The display unit included photos of several versions of Tombs jails in lower Manhattan; architect renderings; replicas of sculptures by artists Richard Haas and Kit Yin Snyder which grace the front of the Manhattan Detention Complex today.

CONSTRUCTION NOTES:The Manhattan Detention Complex (White and Centre Streets), accommodates over 800 inmates. It is the third generation of the original facility dubbed "The Tombs" in the mid-1800s because it had been modeled on an Egyptian-style mausoleum. Part of the current jail opened in 1941, replacing a second generation facility built in 1902. Despite the latter's fortress-like appearance due to the Scottish Baronial Castle style of architecture, that successor jail continued to be called The Tombs. The present facility, bearing no resemblance to either of its predecessors, still carries the colloquial Tombs title.
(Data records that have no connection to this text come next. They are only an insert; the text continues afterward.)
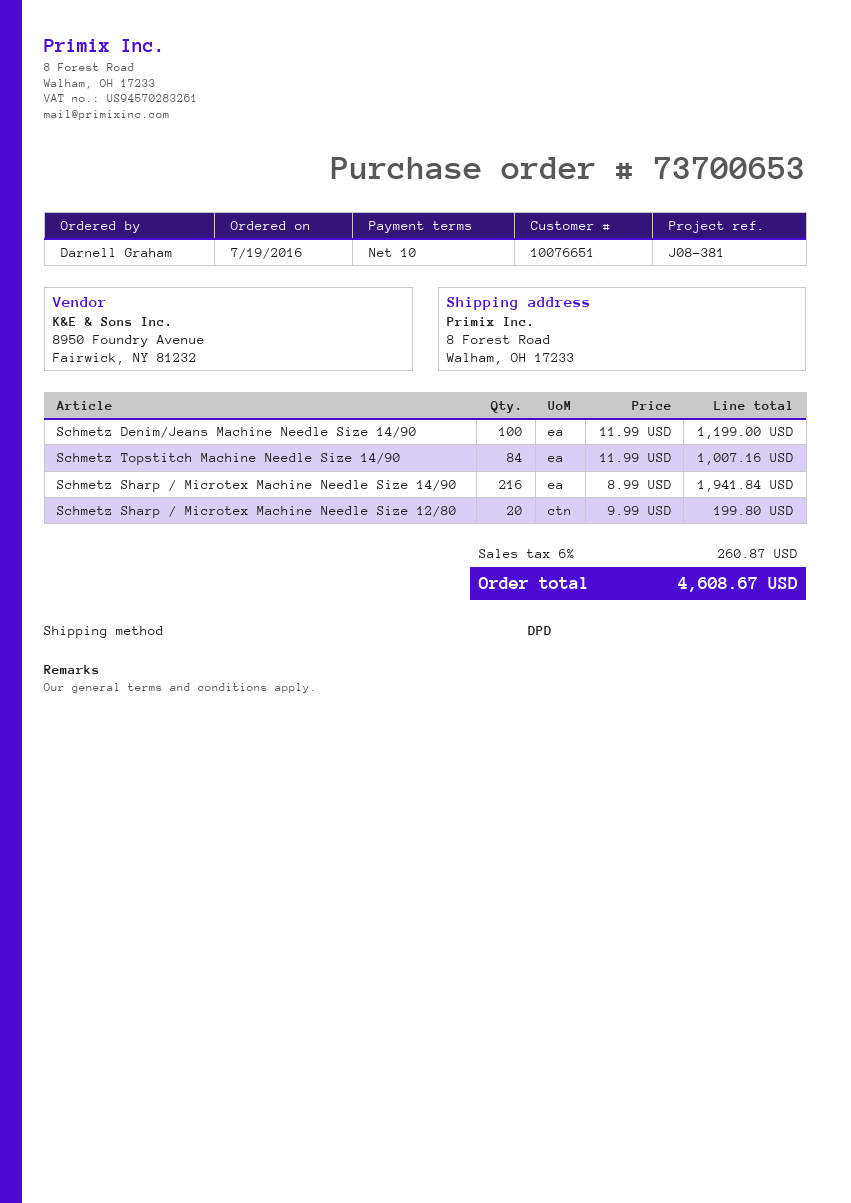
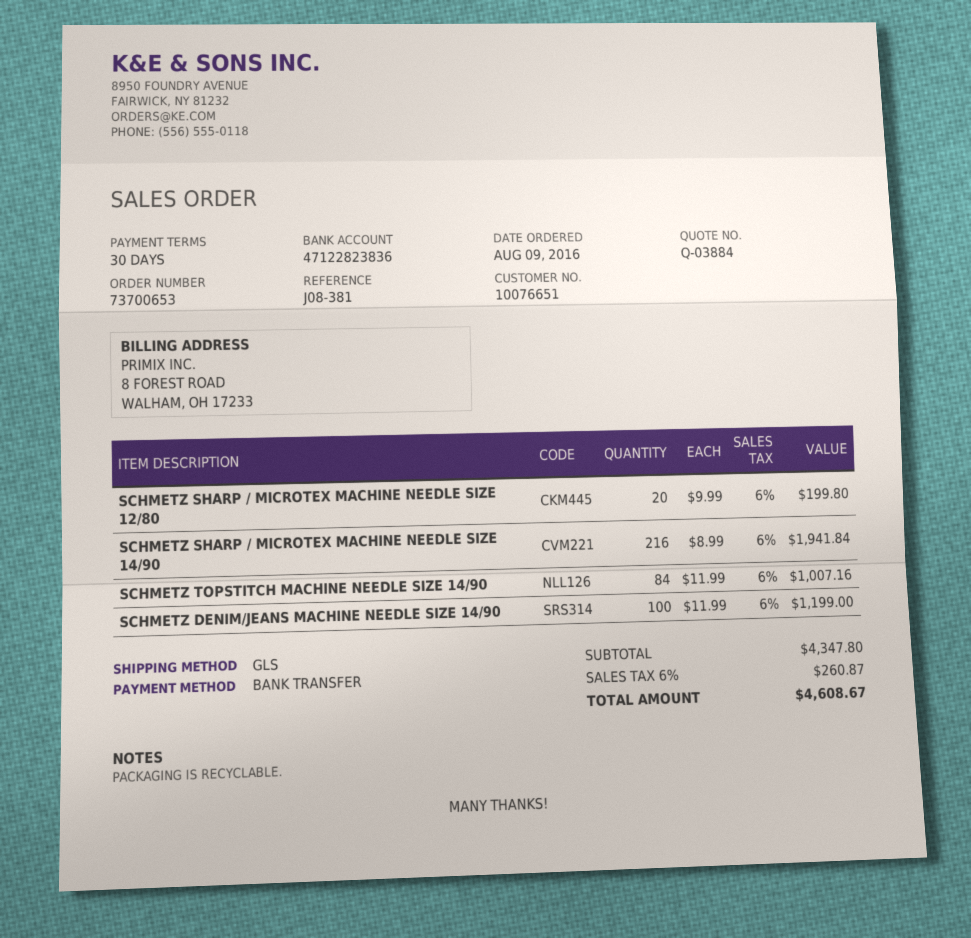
order date: 2016-07-19 -> 2016-08-09
payment terms: 10 days -> 30 days
shipping method: DPD -> GLS

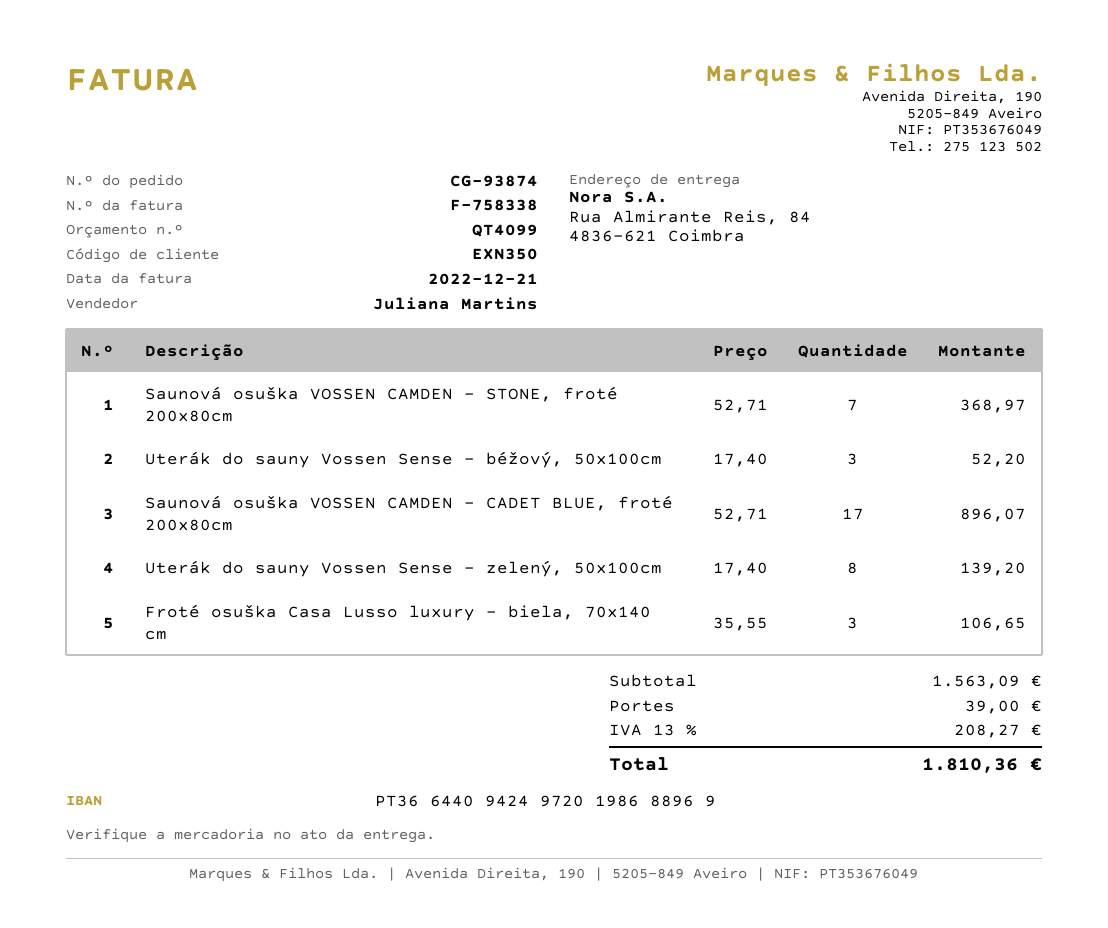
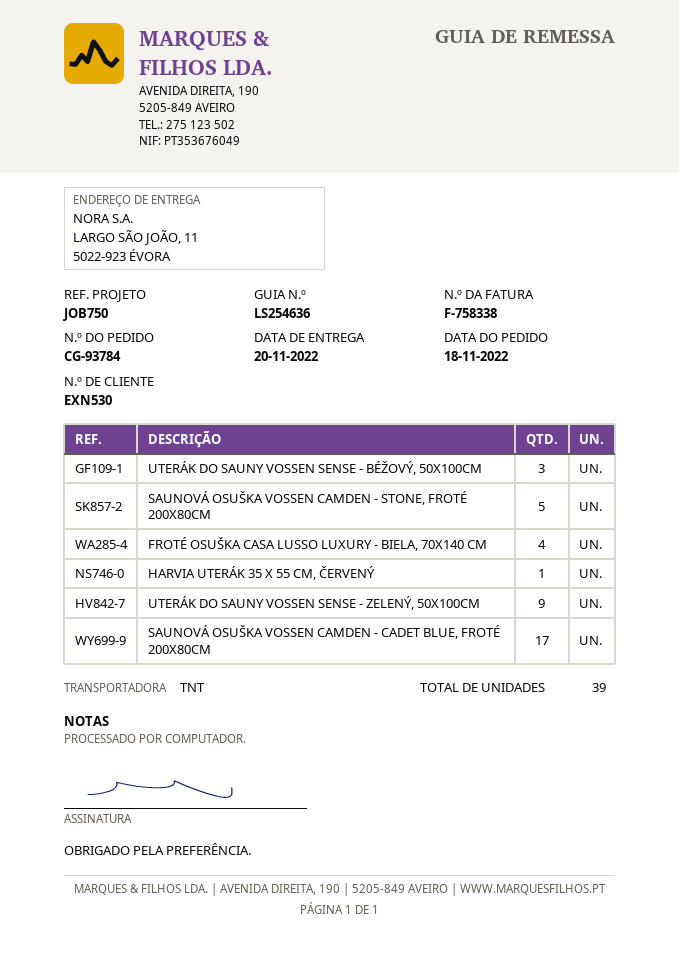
order number: CG-93874 -> CG-93784
customer number: EXN350 -> EXN530
ship to: Rua Almirante Reis, 84, 4836-621 Coimbra -> LARGO SÃO JOÃO, 11, 5022-923 ÉVORA
Saunová osuška VOSSEN CAMDEN - STONE, froté 200x80cm: 7 -> 5
Uterák do sauny Vossen Sense - zelený, 50x100cm: 8 -> 9
Froté osuška Casa Lusso luxury - biela, 70x140 cm: 3 -> 4
HARVIA UTERÁK 35 X 55 CM, ČERVENÝ: none -> 1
The newer part of the facility, comprised of 500 beds, was opened in 1988.

The facility provides a transition between civic buildings to the south, commercial buildings to the west and the small residential scale of Chinatown to the east. The community was involved in the planning process. Using jointly developed ideas, the project team created the first mixed-use jail in which street frontage is set aside for commercial and community use with inmates confined to the tower. The consolidation of the program into a tall tower left one third of the property available for future senior citizen housing.

Richard Haas and Kit Yin Snyder began a collaboration on the sculpture program for the White Street Jail in the mid-1980s.Most of the work was completed in 1990. Mr. Haas tells the story of justice in two cultures, "Solomon's Judgement" and Pao Kung's "Chalk Circle," using reliefs attached to the facility bridge. Other facade relief panels tell the story of immigration on the Lower East Side.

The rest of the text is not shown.